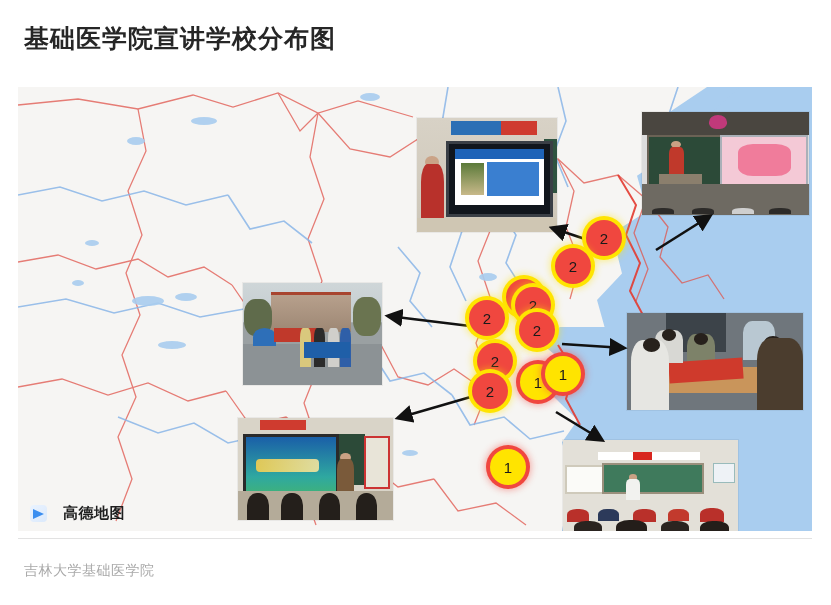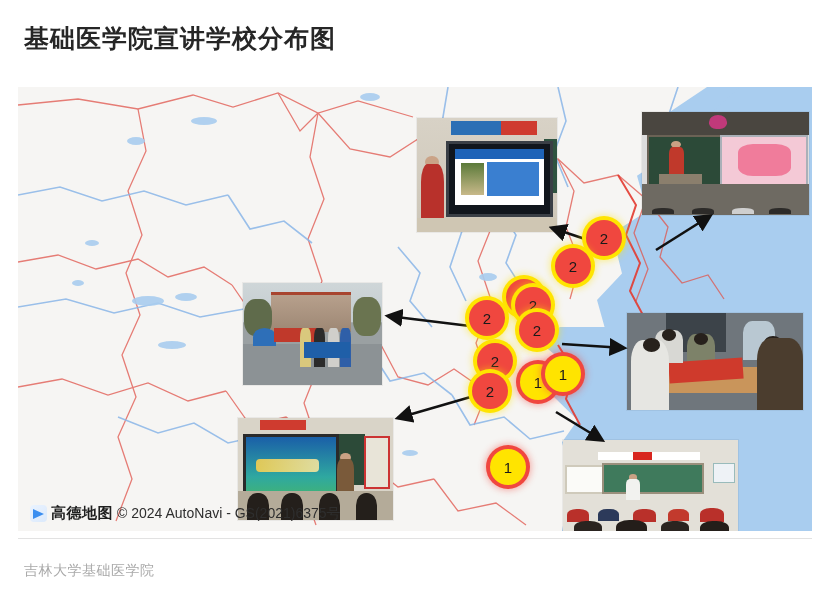"高德地图" #attribution { font-family: Liberation Sans, sans-serif -> Liberation Serif, serif; gap: 4px -> 16px }
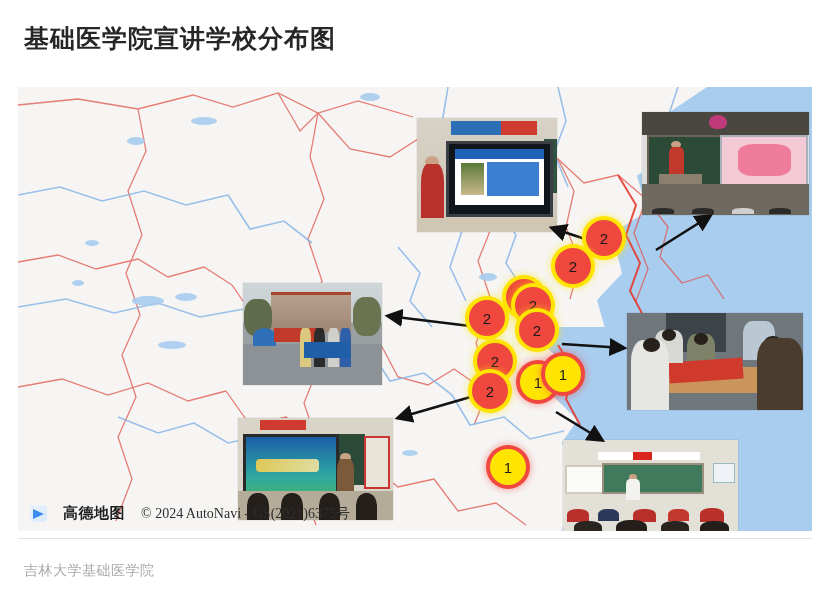"© 2024 AutoNavi - GS(2021)6375号" span { html: <span>© 2024 AutoNavi - GS(2021)6375号</span> -> none }
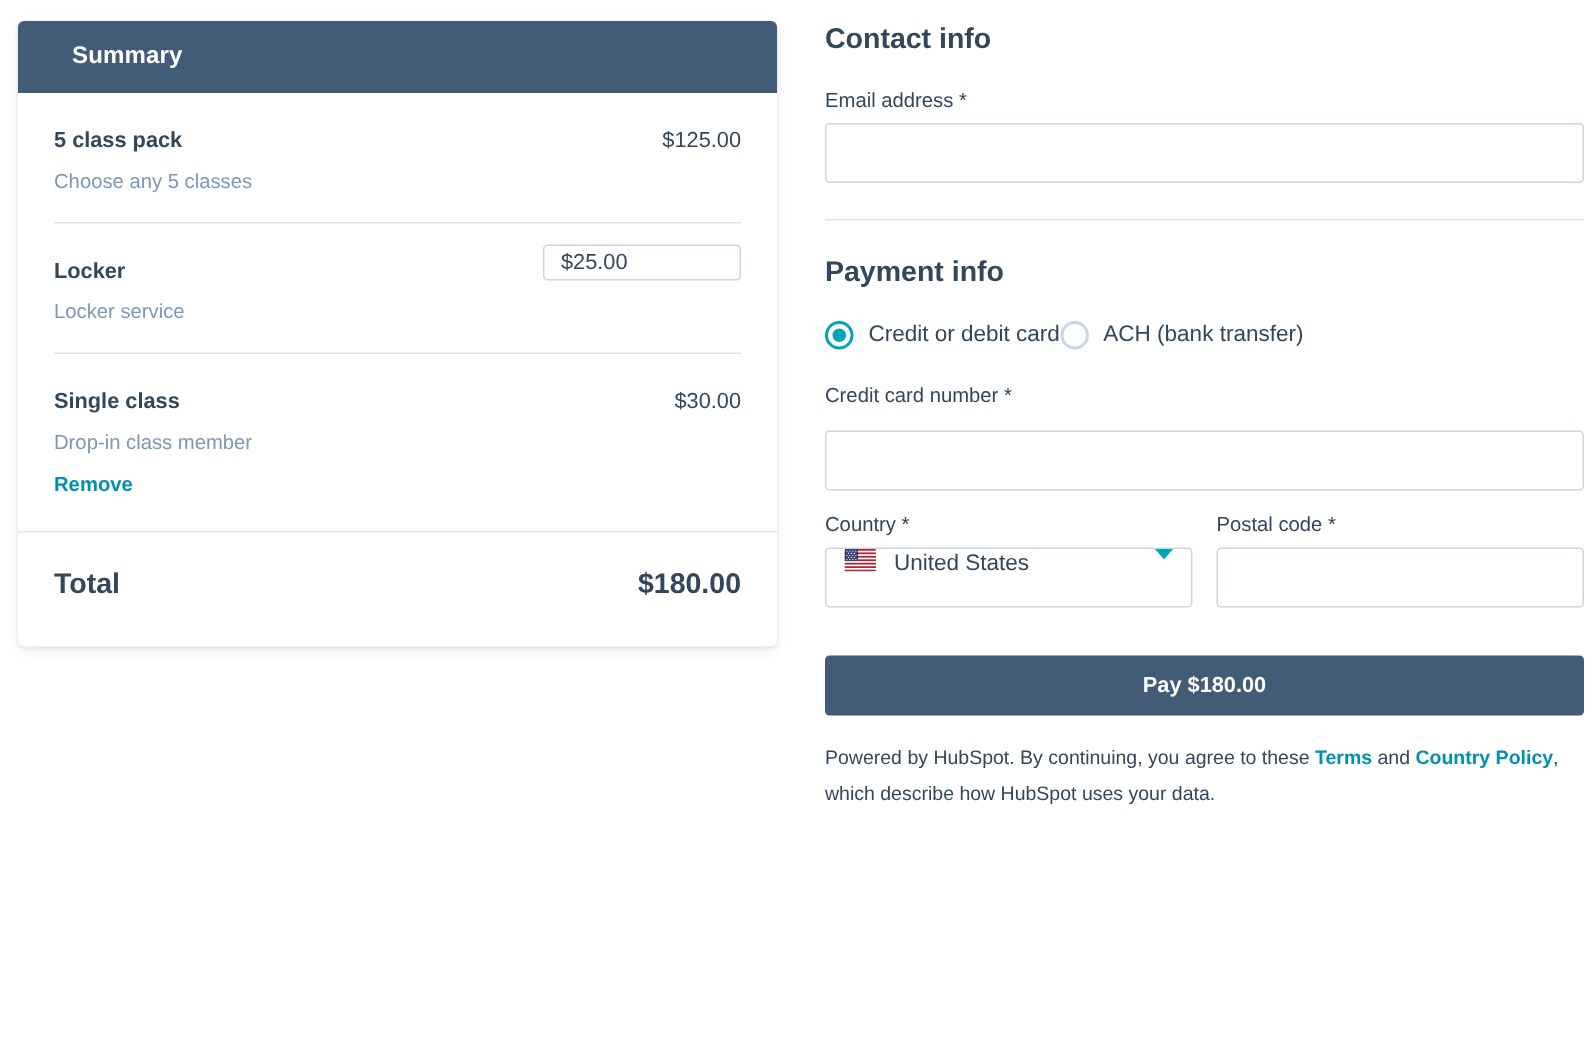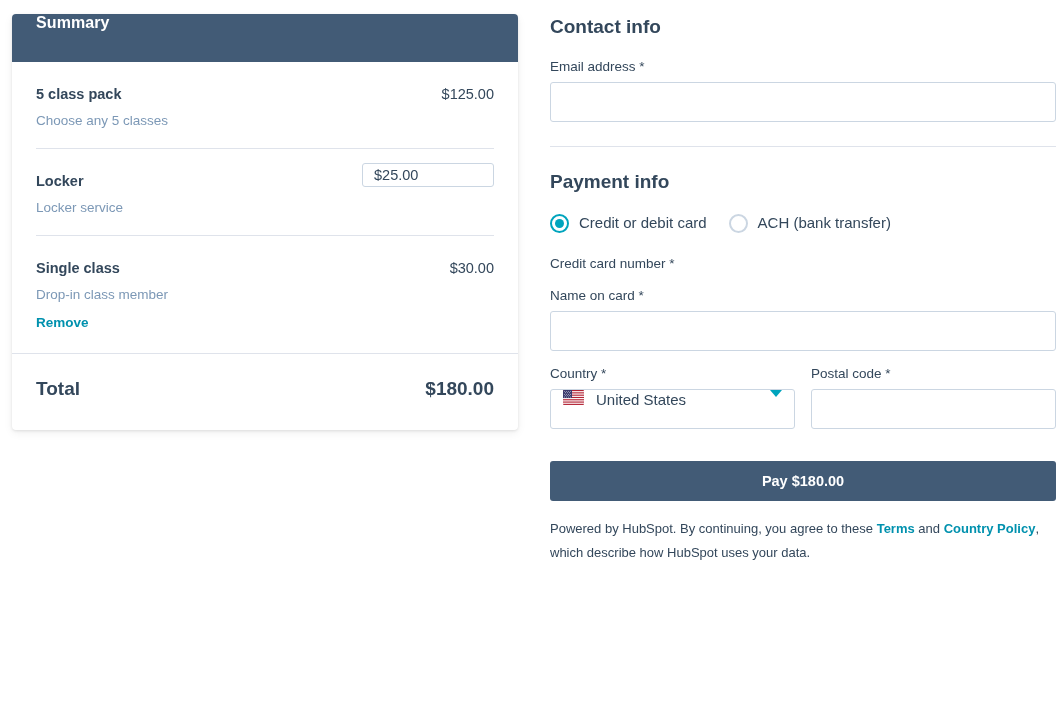"Summary" .summary-header { align-items: flex-start -> center; padding: 0 24px -> 0 36px }
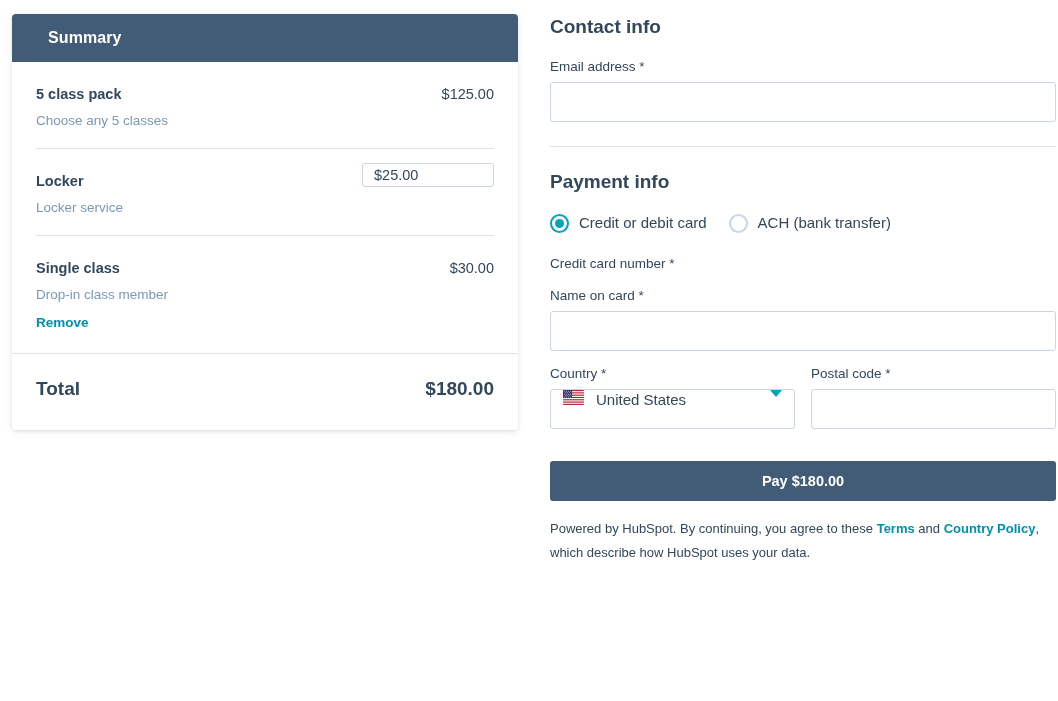"Credit or debit card" .radio-group { gap: 22px -> none }
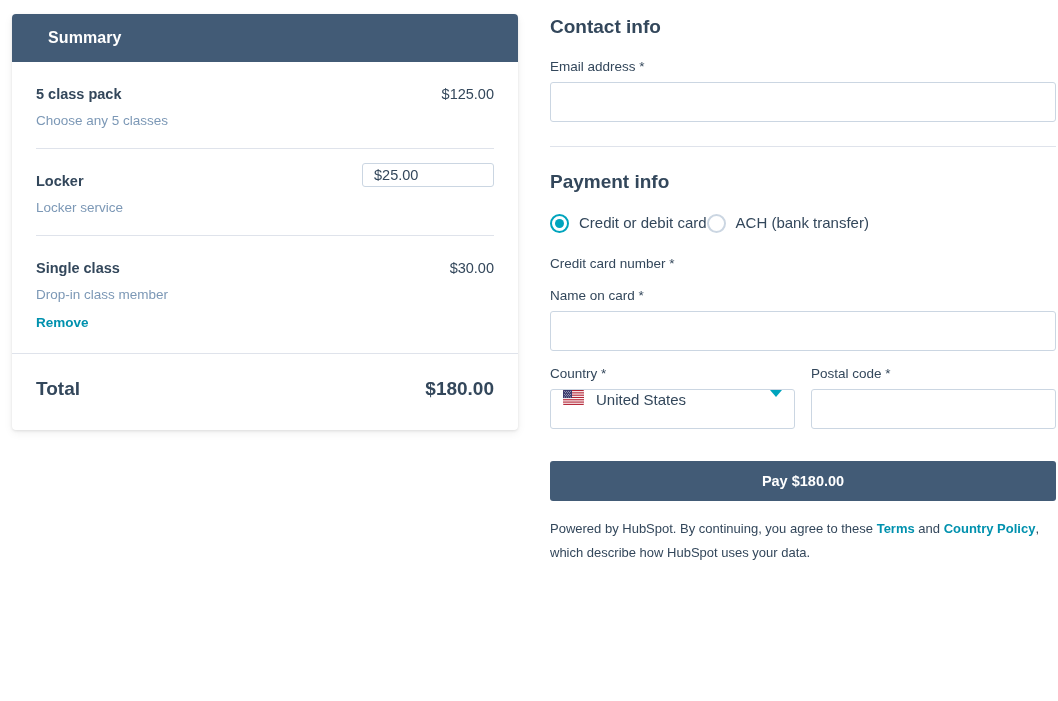"Name on card *" label.field-label { html: <label>Name on card *</label> -> none }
^^^^^^^^^^^^^^^^
▶ _Directions_
Could you give the material again exactly as it stands, omitting any image?

▶ _Finished exercise_
"高德地图" #attribution { font-family: Liberation Sans, sans-serif -> Liberation Serif, serif; gap: 4px -> 16px }
"© 2024 AutoNavi - GS(2021)6375号" span { html: <span>© 2024 AutoNavi - GS(2021)6375号</span> -> none }
"Summary" .summary-header { align-items: flex-start -> center; padding: 0 24px -> 0 36px }
"Credit or debit card" .radio-group { gap: 22px -> none }
"Name on card *" label.field-label { html: <label>Name on card *</label> -> none }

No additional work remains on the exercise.